The summer solstice is dear to my heart for a few reasons: it’s the official start of my favorite season, it’s the day Cocktail Sneakers was launched back in 2018, and it was also my late mother’s birthday (06/21/21). 

This summer solstice brings Cocktail Sneakers to its two-year mark, and it’s been an incredible adventure! In two years, our team has grown, we expanded our office space, we launched new colorways and a new style, and we’re now carried in boutiques at some of the finest hotels and clubs: St. Regis, Montage, The Ritz Carlton, Canyon Ranch, The Phoenician, and The Woman's Athletic Club of Chicago, to name a few. 

As I celebrate our success and our birthday, I’m also thinking about my mother, Anna Jean, or Jean as everyone knew her, who would be turning 99 years old on the 21st if she were still with us. Jean was a spunky, sassy woman who was also a total lady—a hard combo to pull off, but she did it with style and grace. She was always fashionable, and when she entered a room, people noticed. By looking at her, you would never have known that she had had four children (two boys and two girls), prepared three home-cooked meals each day, knitted, sewed, canned fruits and vegetables from her garden, had a freezer stocked with homemade pies, played a mean game of poker and bridge, kept a million balls in the air while our dear father travelled weekly for business . . . and ironed all our sheets so that we would appreciate “the proper way” of doing things! I’m exhausted just thinking about how she made it all work so beautifully.

I think about her composure and how she believed that she was capable of doing more than what society expected of her in those days, though she also cherished her role as the “Mom-In-Chief” of our family. She instilled a can-do attitude in all of her children, telling us that whatever we put our minds to, we could indeed accomplish. In Anna Jean’s time, women had their sphere, but when it came to raising her daughters, she would teach us to do what she had done—focus on family—but also do more! As my sister and I enjoyed new freedoms in our young adulthood in the ‘60s and ‘70s, mom would roll her eyes and say, “Oh girls!” while living vicariously through us.

Mom has been an inspiration to me in everything that I do. Her voice told me not to hold myself back, to go for it and start Cocktail Sneakers when I was in my 50s and could just as easily have followed the other voices in my head that told me all the reasons not to go all in. I’m glad I took a page out of her book and started a new adventure!

One of my favorite stories about my mom was when she decided to join the Women’s Army Corps (W.A.C.) during WWII—despite all the voices that told her not to join! She was the first American woman off the ship that docked in Brisbane, Australia. A journalist happened to snap a photo of my mother that was published in the newspaper. A young, fourteen-year-old Australian girl cut the image of my mother out of the paper and pasted it to the front on an envelope addressed to “This American W.A.C. somewhere near Brisbane.” The letter, which thanked my mother for her welcoming smile and included an invitation to their family home, actually reached my mother’s hands!
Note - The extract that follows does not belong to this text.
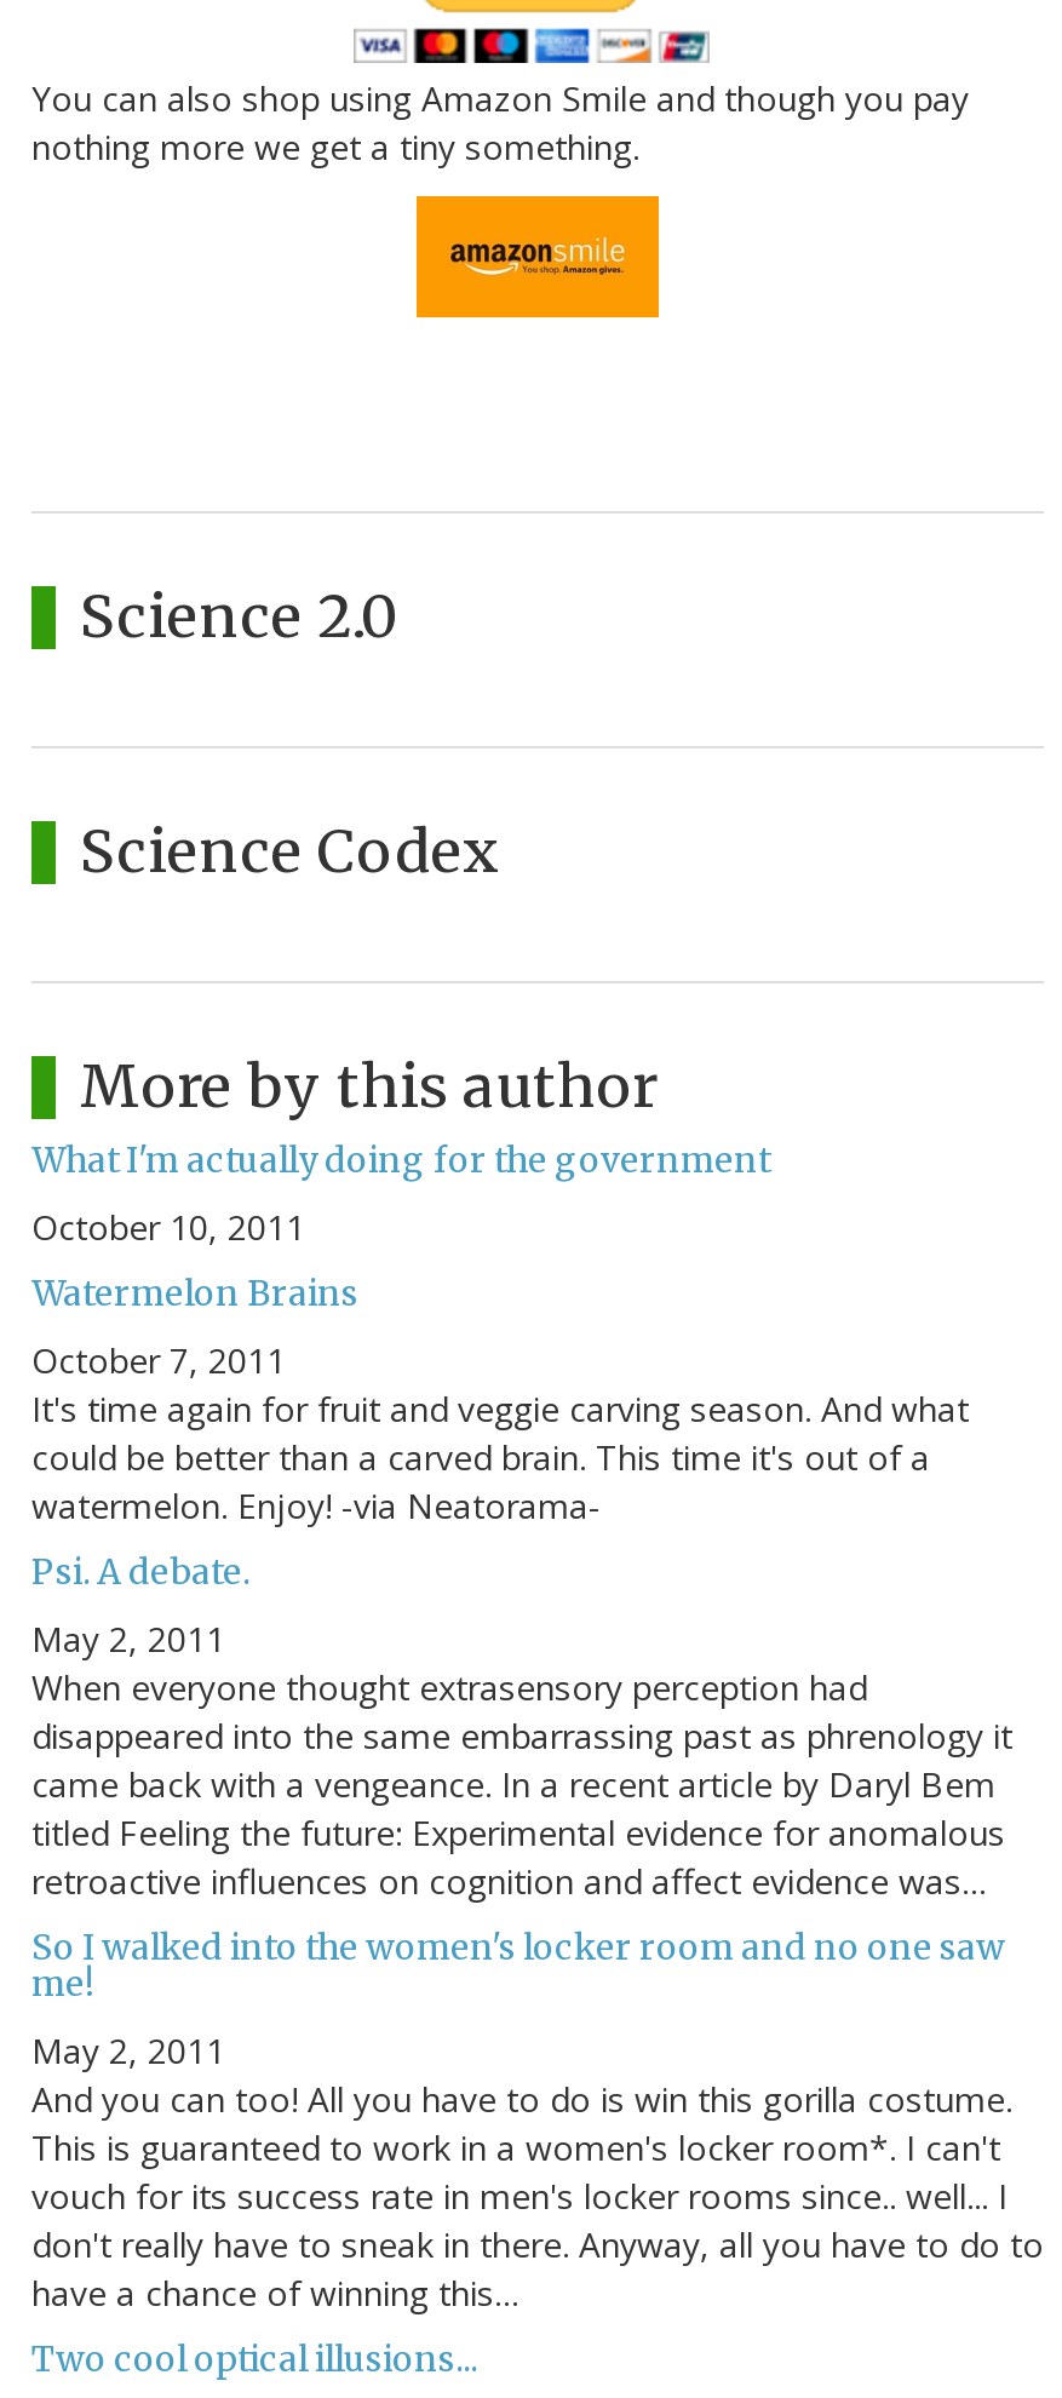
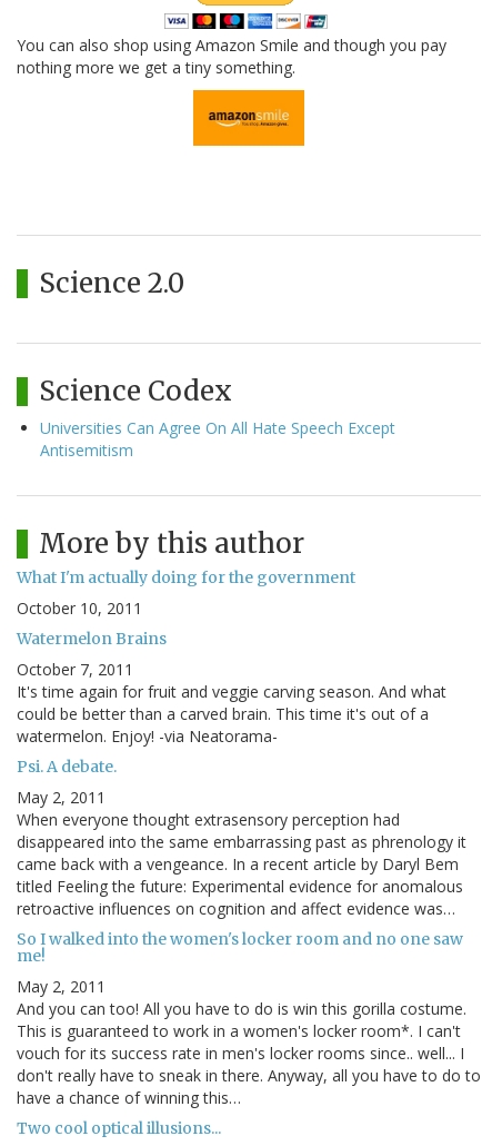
none -> [40,418,395,461] Universities Can Agree On All Hate Speech Except | Antisemitism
The rest is a story for another time.

At the solstice tomorrow, my family and I will be gathered on our lawn celebrating many things: the wonderful gift of a seaside summer with all my boys at home (sheltering with mom and dad); the second birthday of my new baby, Cocktail Sneakers; and the memory and legacy of Anna Jean—a woman who went all in on life and taught her daughters to leave nothing on the table!